[cap-talk] What sustained interest in capabilities
David Wagner
daw at cs.berkeley.edu
Thu Jan 8 02:14:50 EST 2009
David-Sarah Hopwood writes:
>The context of my original objection was the case of one or more
>legacy clients actually using your layered system by a non-capability
>interface. Therefore, the layered system cannot be analysed as a
>(pure) capability system.
The system as a whole cannot be analyzed that way (unless you have
some other independent way of proving that the legacy code won't
invalidate capability-style reasoning), but the applications written
to the capability interface can be analyzed using capability reasoning.
That can be valuable.
Generally, if you have capability code interacting with non-capability
code, you can no longer analyze the combination as a pure capability
system.
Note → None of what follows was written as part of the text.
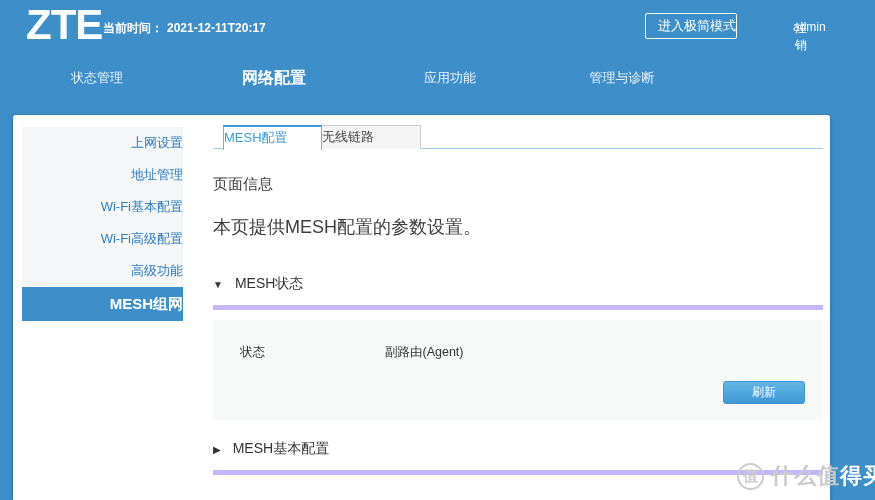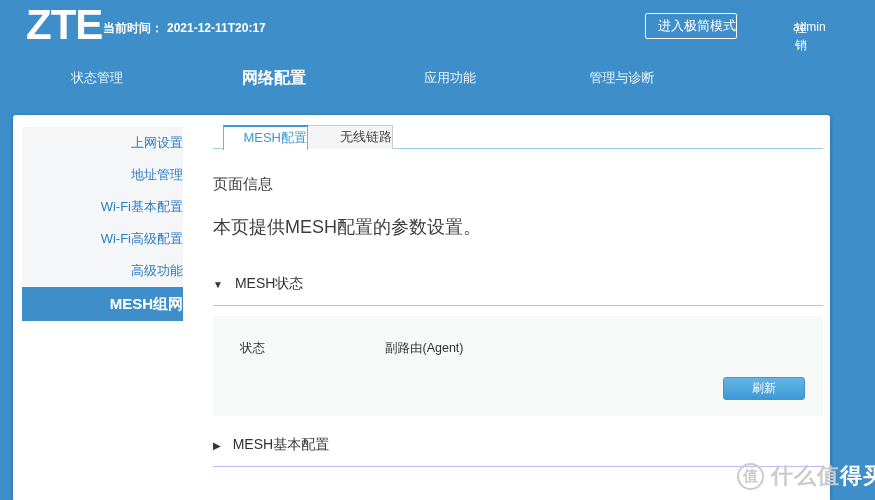"MESH配置" .tab { text-align: right -> left; width: 85px -> 99px }
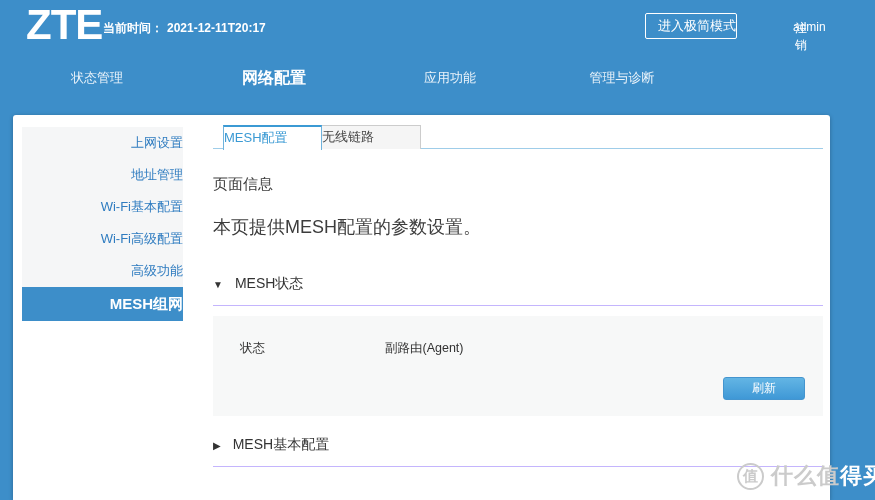"▼ MESH状态" .section-head { border-bottom: 1px solid #c4b5fd -> 5px solid #c4b5fd }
It becomes a hybrid. You definitely lose some ability to
reason about the system, with a hybrid system, but you still gain the
ability to perform some kinds of reasoning about the capability code,
and that can be useful, despite its limitations.
For instance, Tyler's Waterken is implemented as a hybrid system,
combining capability code written in Joe-E and some other code written
in Java. The ability to perform capability-style reasoning about the
Joe-E code was useful despite the fact that this reasoning doesn't
necessarily carry over to the system as a whole.